Empathy for Trump and Hillary?…Really? Yes, really.
As the election looms nearer…
it seems that polarized opinions get louder and louder. Fights on social media, fights at public events, fights within families — it’s exhausting having to listen to the various opinions and heated debates. At this point, I’ve seen and heard many people starting to shut down. They no longer want to engage in media or the argument. They don’t want to hear out their fellow brethren’s ‘moronic’ opinions on why they support Hillary or Trump. Regardless of my own political opinion, I don’t blame those that no longer wish to actively engage in discussion. Frankly, I’m one of them.
But for me there is a bright side to this whole debacle, and that is my own epiphany and affirmation for the great need for empathy. Empathy is a characteristic of design thinking for collaborative problem-solving. To be empathetic is to put yourself in someone else’s shoes, and find something in yourself that allows you to relate to them.

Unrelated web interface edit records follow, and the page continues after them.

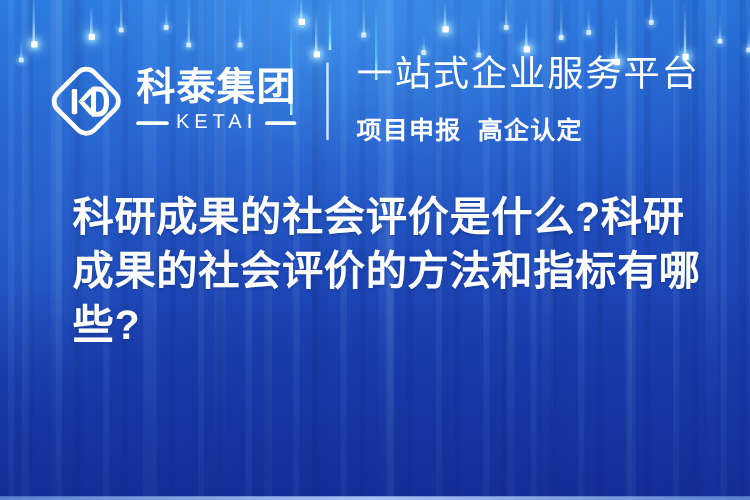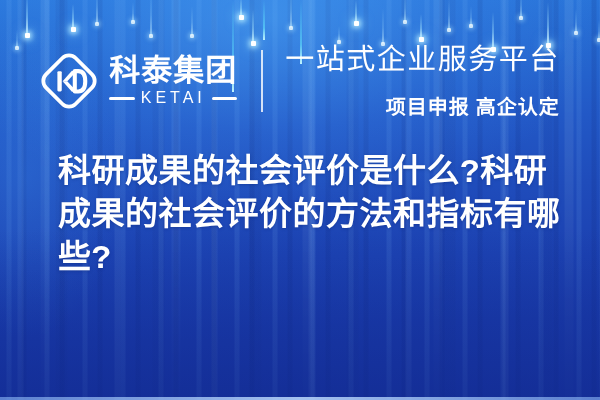"一站式企业服务平台" .slogan-block { text-align: right -> none }
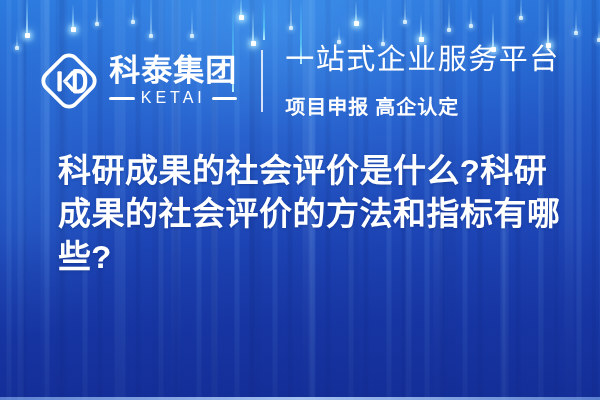"项目申报 高企认定" .slogan-sub { font-family: Liberation Serif, serif -> Liberation Mono, monospace }
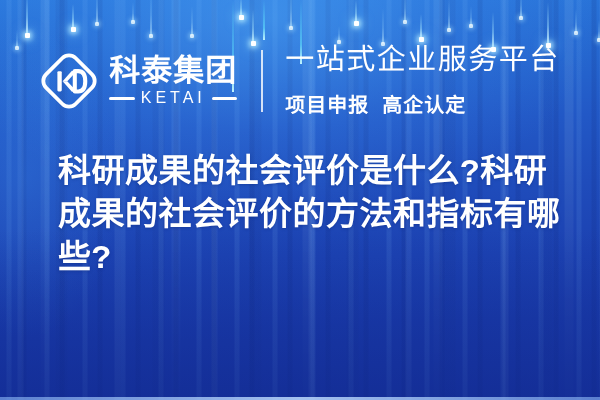"科研成果的社会评价是什么?科研成果的社会评价的方法和指标有哪些?" .headline { font-family: Liberation Mono, monospace -> Liberation Sans, sans-serif }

Brené Brown has a great video on empathy vs. sympathy:
If you are unwilling to empathize with people, you can’t build trust, and you can’t truly create shared understanding which is necessary to solving wicked problems. It is a core competency of Design Thinking and Design Leadership, one that should be practiced and cultivated.
Empathy isn’t easy.
You have to consciously decide to relinquish control, remove judgement, and put yourself in a position of vulnerability to say to yourself:
“I don’t understand, but I’m going to try.”
I’m going to search for something in what you’re saying that I can relate to and create understanding with. Creating shared understanding is imperative as we move into the experience economy, and it’s astounding how little we truly practice empathy.
There is a lack of empathy in the election this year. We have become so emotionally attached to our own opinions we have closed ourselves off to understanding the other side. We don’t realize or are not willing to acknowledge that people’s opinions are products of their experience, people are not inherently ‘evil’ or ‘bad’ without cause (most of the time). Understanding that experience and why people feel the way they do, can help us to create peace out of tension and opposing ideas. So why don’t we try harder to do that? Because empathy is hard!
And what they don’t tell you is that when we think of empathy we often imagine it only applied to those that we think deserve it.
A true leader,
someone with a mastery of emotional intelligence, can practice empathy not only with those that they believe deserve it, but with those that they believe do NOT deserve it. This requires an incredible amount of patience and self-control. You have to acknowledge your own personal bias, and overcome the initial reaction to say it’s not worth the emotional exhaustion. To be able to practice empathy not only with those that you believe deserve it, but with those that you believe don’t is the mark of a great leader. We have to challenge ourselves to be more empathetic and mean it. Luckily there is great opportunity to practice through this election.
So as much as I would like to completely shut myself out of the drama involved in the debates, I recognize the need in myself to truly try to understand how and why people support these candidates. By doing so, I can expand my understanding of the human experience and broaden my ability to have empathy for all.